«Острота хорошая, Михаил Аркадьевич. Да вы и не такой плохой поэт». 84 84 Варлам Шаламов «О современниках» (1950—1970-е). URL: http://shalamov.ru/library/32/5.html. Дата обращения – 20.09.2016.
В тот вечер, когда они расстались, случилась новость: застрелился Александр Фадеев.
Светлов прокомментировал его предсмертное письмо: «Он всегда считал себя часовым партии, а сейчас выяснилось, что он стоял на часах у сортира».
Самоубийство Маяковского он назвал «выстрелом назад».
Самоубийство Фадеева – «выстрелом вперед». Выстрелом в послеоттепельное будущее. А скорее всего и дальше, в убегавший от нас горизонт.
В метафорическом смысле можно назвать «выстрелами вперед» летучие афоризмы самого Михаила Аркадьевича Светлова. Некоторые из них долетели до нас.
Вот этот к примеру: «Я боюсь не министра культуры, а культуры министра».
Или: «Жизнь – это густо населенная пустыня».

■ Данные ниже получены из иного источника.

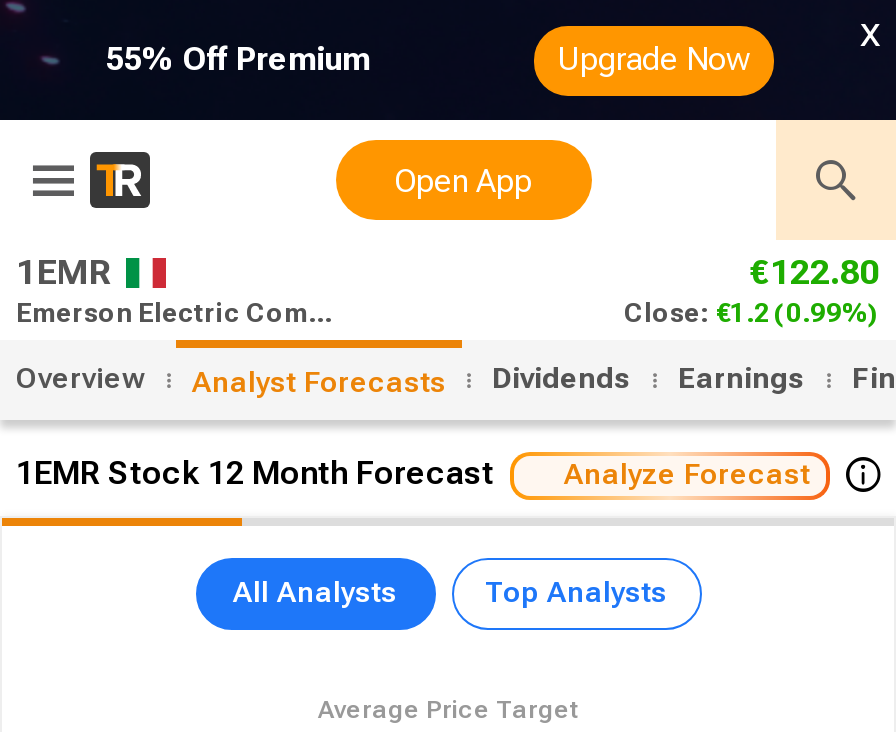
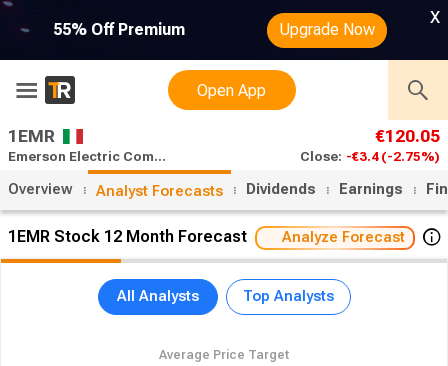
- €122.80
+ €120.05

- Close: €1.2 (0.99%)
+ Close: -€3.4 (-2.75%)
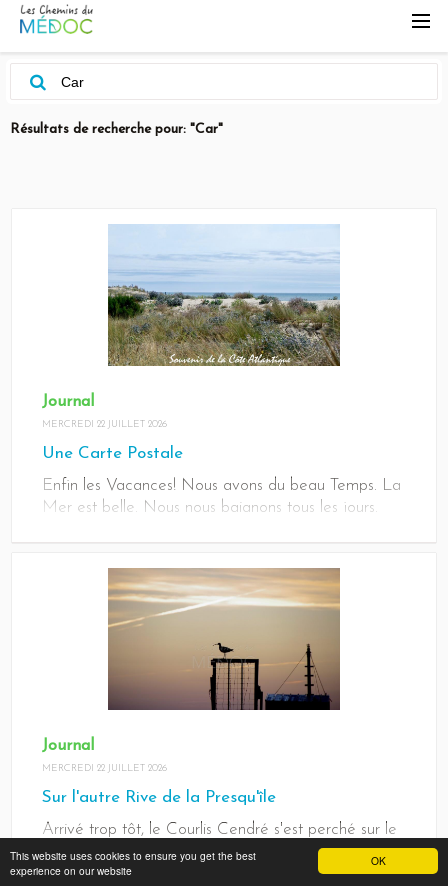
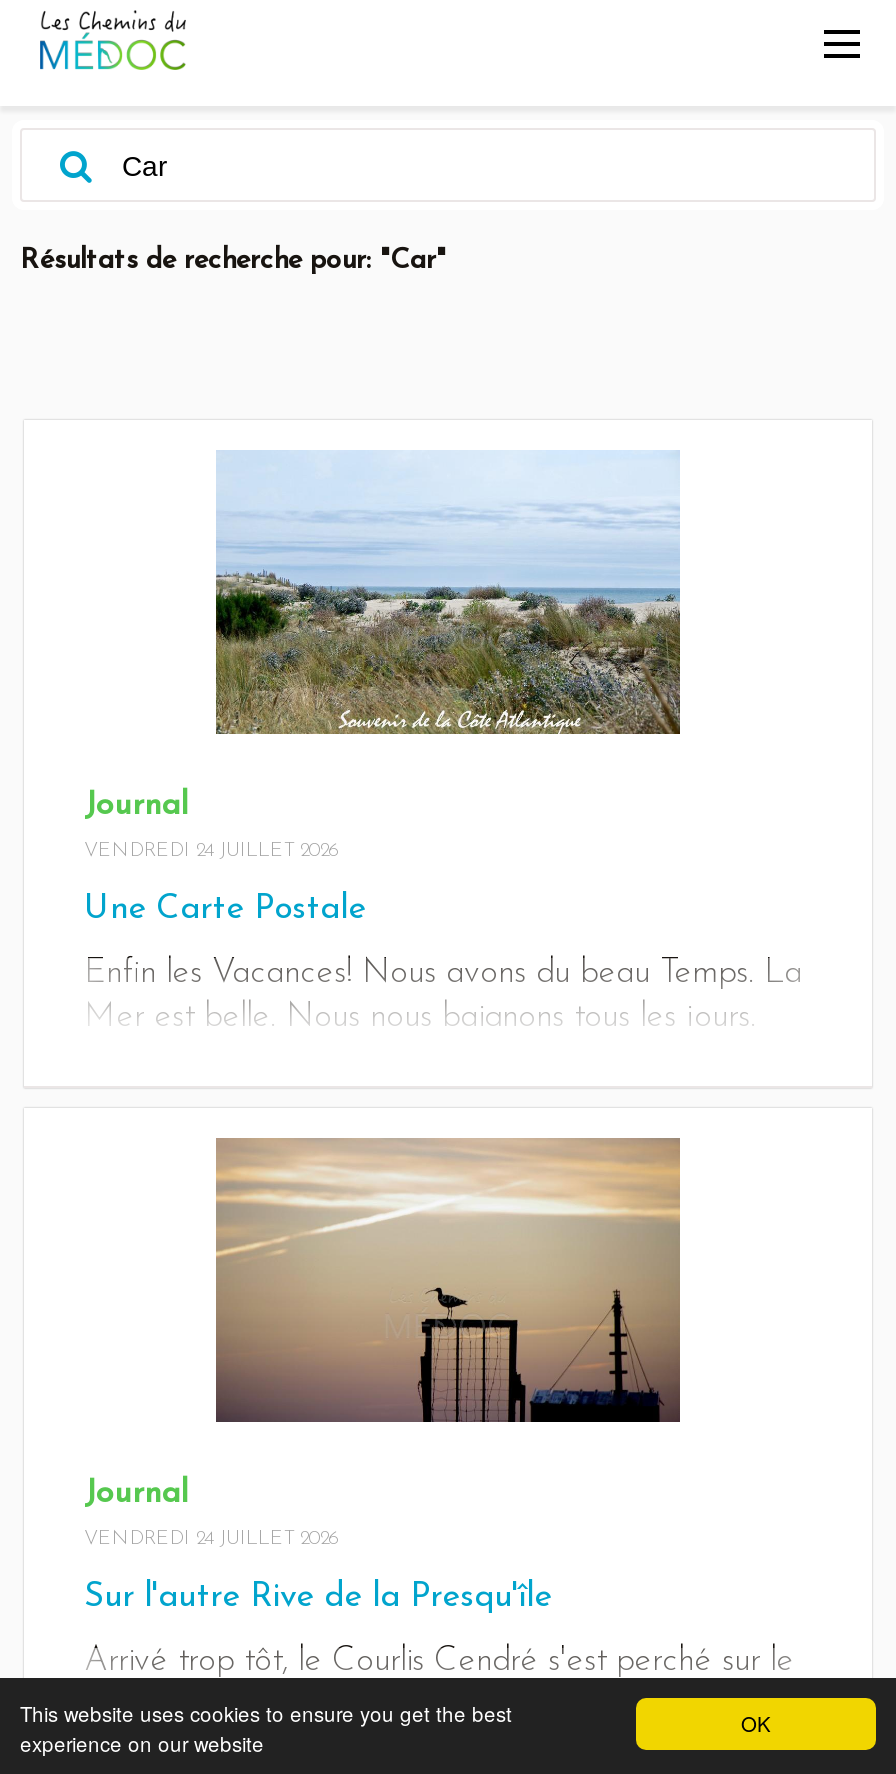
- MERCREDI 22 JUILLET 2026
+ VENDREDI 24 JUILLET 2026

- MERCREDI 22 JUILLET 2026
+ VENDREDI 24 JUILLET 2026
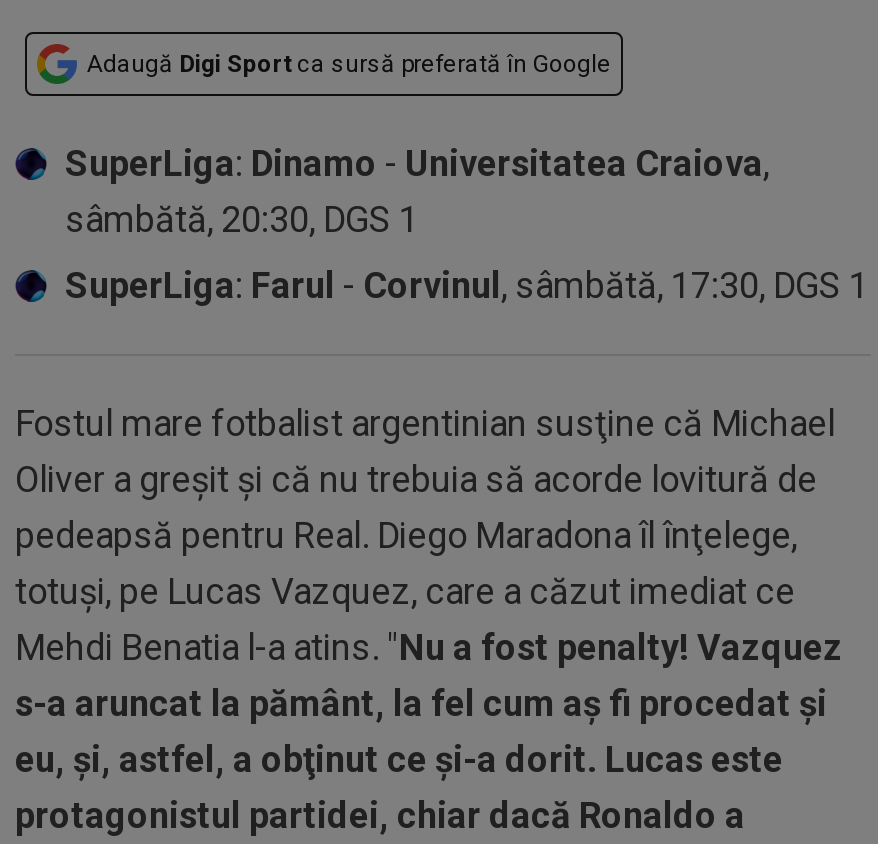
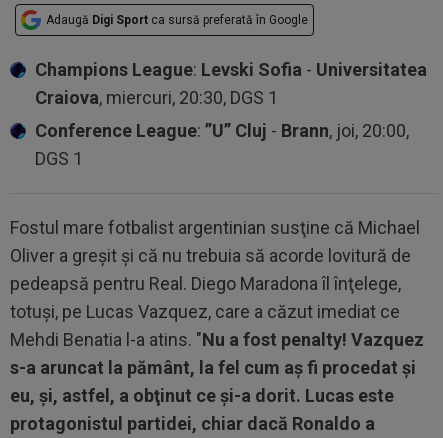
- SuperLiga: Dinamo - Universitatea Craiova,
- sâmbătă, 20:30, DGS 1
+ Champions League: Levski Sofia - Universitatea
+ Craiova, miercuri, 20:30, DGS 1

- SuperLiga: Farul - Corvinul, sâmbătă, 17:30, DGS 1
+ Conference League:”U” Cluj - Brann, joi, 20:00,
+ DGS 1
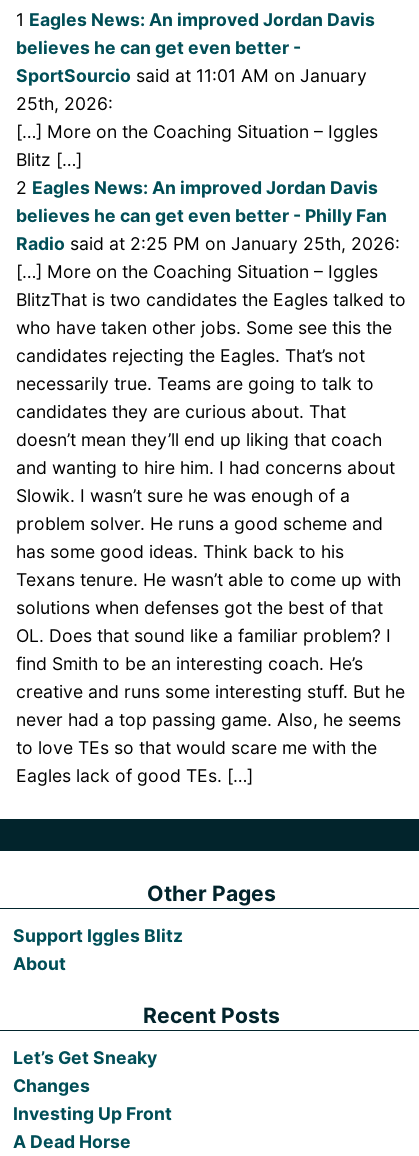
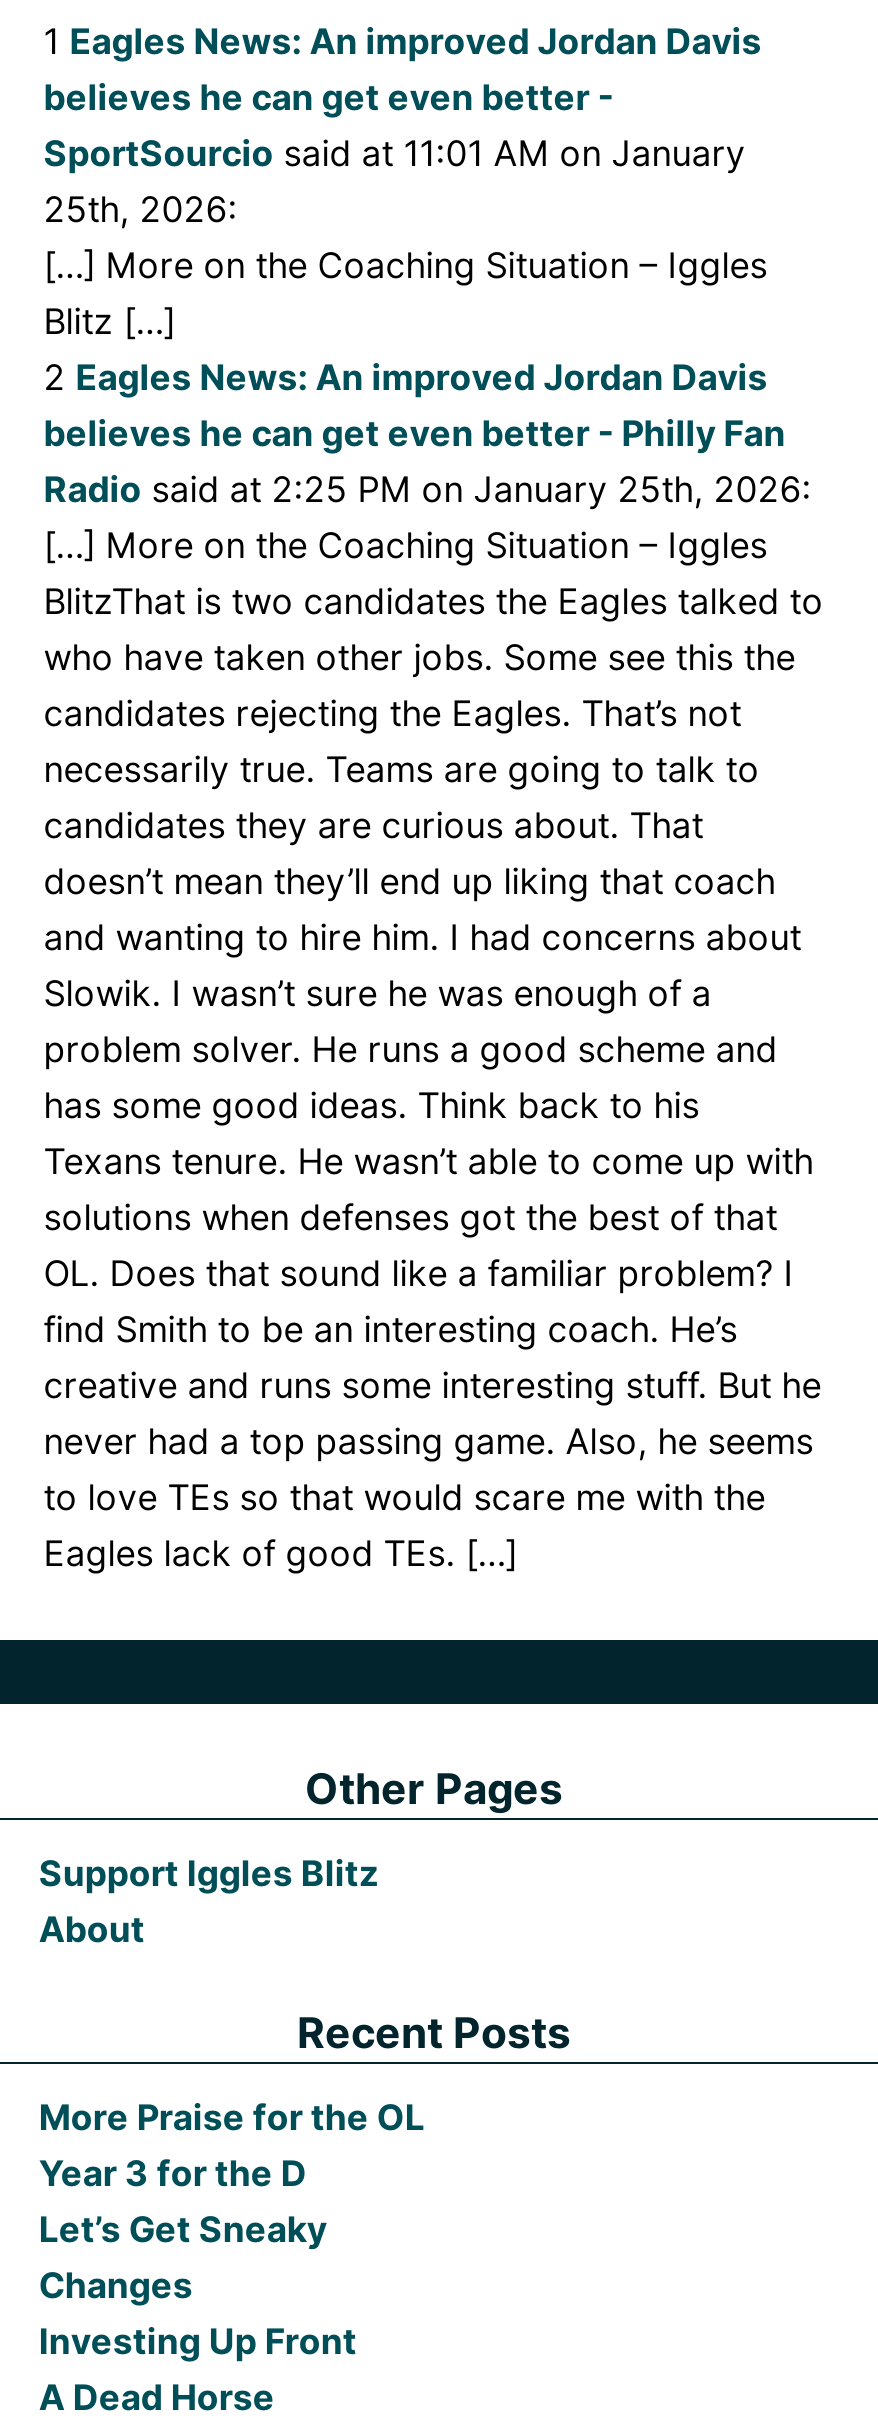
+ More Praise for the OL
+ Year 3 for the D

А также: «В наши дни порядочным человеком считается уже тот, кто делает пакости без удовольствия».
Еще: «Что я люблю писать более всего? Сумму прописью».
В каком-то доме отдыха почитательница светловской поэзии, смущаясь, спросила:
– Михаил Аркадьевич, а вы что, на самом деле, еврей?
– Ну что вы, голубушка… Просто я сегодня плохо выгляжу.
Об одном поэте:
– Он – как кружка пива. Прежде чем выпить, надо сдуть пену.
Речь зашла о поэте, который погиб в автокатастрофе в 1935 году. Светлов грустно сказал:
– А ведь человек мог бы жить ещё два года…
После больницы:
– Михаил Аркадьевич, как вы себя чувствуете?
– Как ангел, приехавший в ломбард за своими крыльями…
Просто так, от нечего думать:
«Один атом ругался матом. За это его исключили из молекулы».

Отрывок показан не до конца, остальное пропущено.